They were good to me and I guess I was a pretty good worker, because we were always anxious
to wait on customers. We were judged those days by our tally. Each sale we made we entered it
on a form at the back of the book and at the end of the day the total amount of your sales were
tallied up. I've forgotten now what my sales would have amounted to, but I always waited on a
good many customers. I think that was one reason why I held my job at Ramsays, because there
were quite a number of comings and goings, but I stayed on. Well, I stayed about a couple of
years. I worked at Ramsays until Feb. 28, 1916. I remember the first oilcloth that I cut. The
customer brought it back, it was terrible - it was really cut on the slant I was a little more careful
after that. By the way, when I was working at Ramsays I think I became a pretty good judge of
human nature. Whenever the homesteaders came in, the fellow needed a shave and maybe his
clothes weren’t too clean, but he was the fellow that I’d try to get hold of, because he would
usually buy a bolt of flannelette. A bolt of flannelette in those days was 38 to 40 yards a bolt.
And the nice well dressed ladies, whenever they would come in I’d have to pull pretty near every
bolt of satin down for them to examine. And then they wanted a quarter yard or something like
that So believe me the farm people sure got my special attention.
The First World War started in August 1914 and we lost three large shipments of linen from
German torpedoes. After struggling to keep the linen business going in Edmonton for a couple of
years, my father applied for a position with the Massey Harris Company (farm implements)
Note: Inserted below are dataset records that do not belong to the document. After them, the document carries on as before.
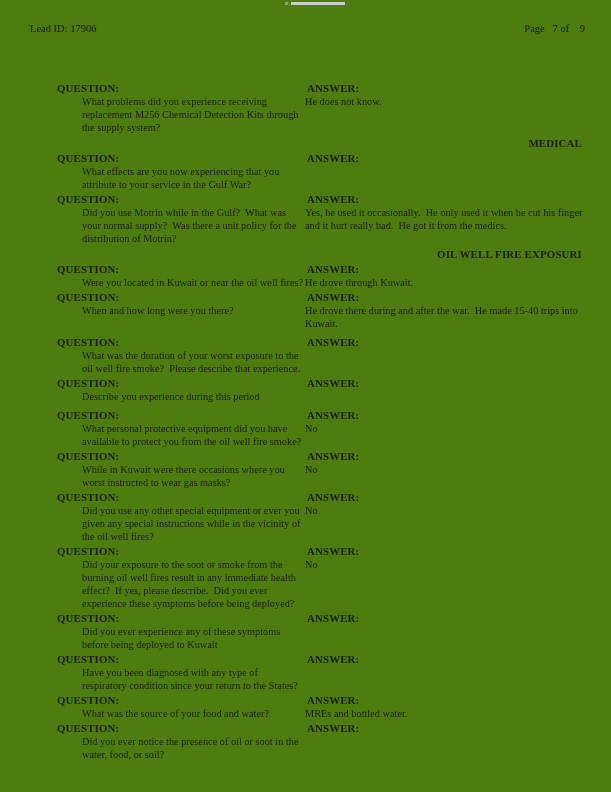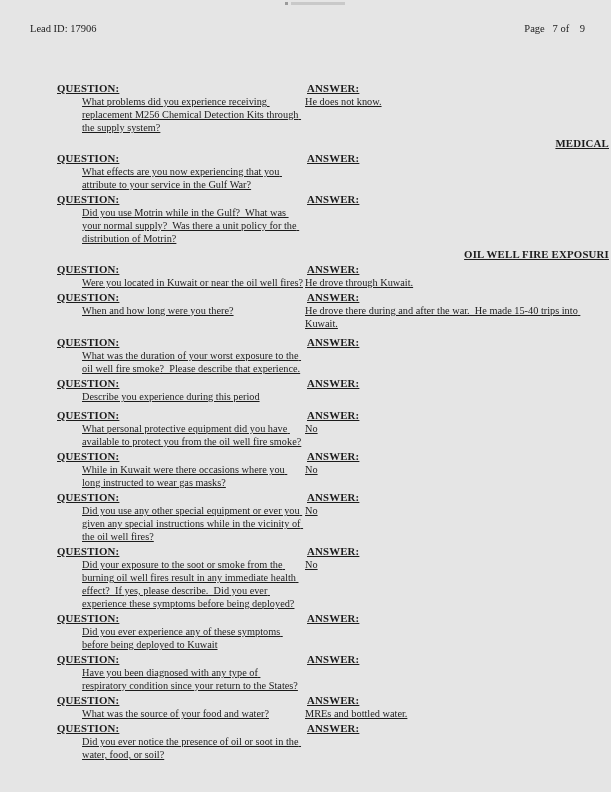--- a/index.html
+++ b/index.html
@@ -6,7 +6,7 @@
   .page {
     position:relative;
     width:611px; height:792px;
-    background:#e5e5e5;
+    background:#4d7c0f;
     font-family:"Liberation Serif", serif;
     color:#1c1c1c;
     overflow:hidden;

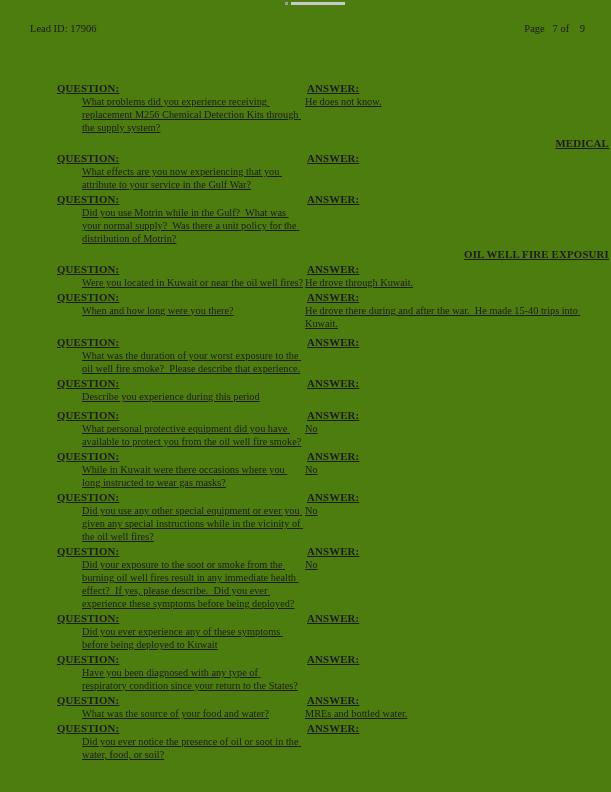--- a/index.html
+++ b/index.html
@@ -26,7 +26,7 @@
   }
   .doc-header .pageno { white-space:pre; }
   .content {
-    position:absolute; top:82px; left:55px; right:2px;text-decoration:underline;
+    position:absolute; top:82px; left:55px; right:29px;
   }
   .section-head {
     font-weight:bold; font-size:10.8px; line-height:13px;

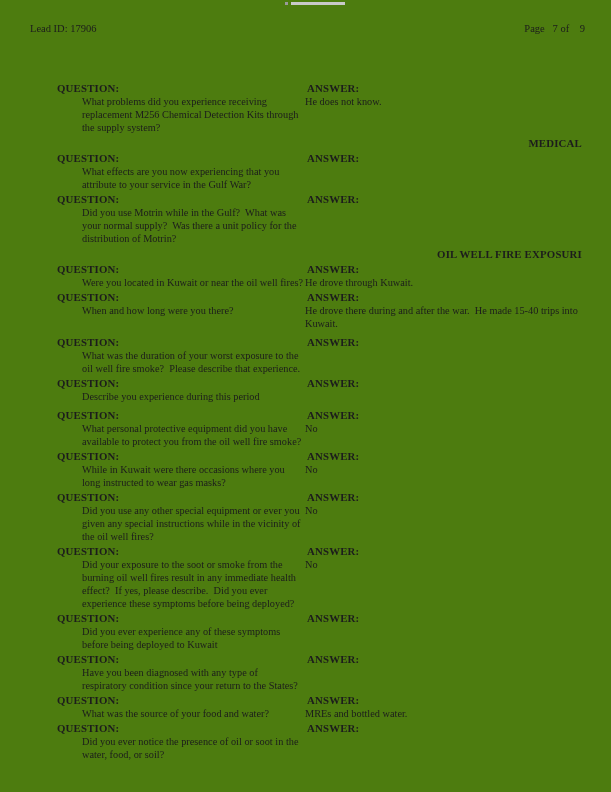--- a/index.html
+++ b/index.html
@@ -88,6 +88,7 @@
         </div>
         <div class="a-col">
           <div class="qa-head">ANSWER:</div>
+          <div class="qa-text">Yes, he used it occasionally.  He only used it when he cut his finger and it hurt really bad.  He got it from the medics.</div>
         </div>
       </div>
       <div class="section-head">OIL WELL FIRE EXPOSURI</div>

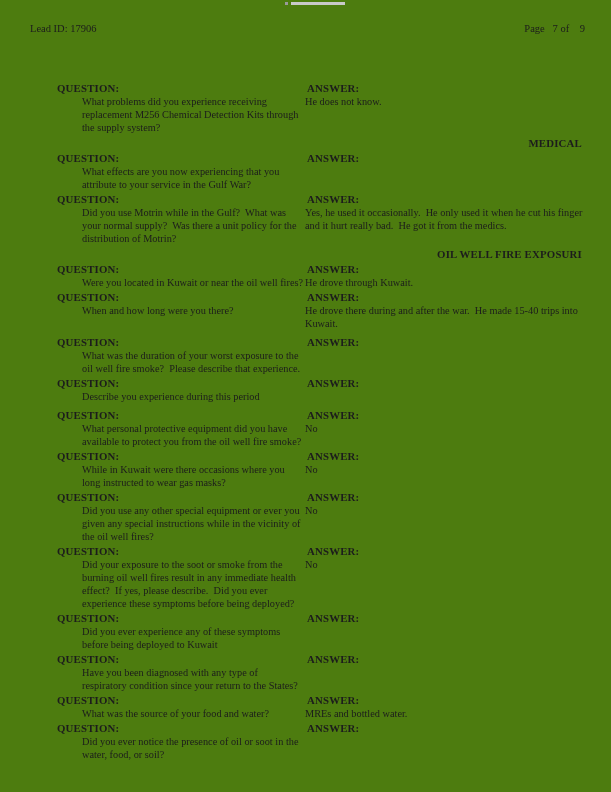--- a/index.html
+++ b/index.html
@@ -144,7 +144,7 @@
       <div class="qa-row">
         <div class="q-col">
           <div class="qa-head">QUESTION:</div>
-          <div class="qa-text">While in Kuwait were there occasions where you long instructed to wear gas masks?</div>
+          <div class="qa-text">While in Kuwait were there occasions where you worst instructed to wear gas masks?</div>
         </div>
         <div class="a-col">
           <div class="qa-head">ANSWER:</div>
which he obtained. As I was going to work each day I passed a red brick building and there was
a big sign there: Massey Harris, World Famous Farm Implements. And I got to thinking that if I
could go to work for an outfit like Massey Harris that I might see a lot of the world and
incidentally I might get a trip back to Ireland. And you know, it just worked out that way. Well,
I told Dad and talked Massey Harris so much that my Father went down and he got a job at the
Massey Harris as a correspondent.
In those days the homesteaders would come into the agents (we called them agents in those days
in the small towns) and he might want a mower or a rake or a binder or a sleigh or a wagon. And
all he did was sign notes. There was no cash paid at all. There was no down payment and he
would just sign notes. There were very few banks, and in the fall the company would hire
maybe fifteen or twenty men to go around calling on the farmers and collecting these notes. And
my Dad had a large district north of Edmonton. He probably had about ten or twelve men
working for him in the fall and he would direct their efforts.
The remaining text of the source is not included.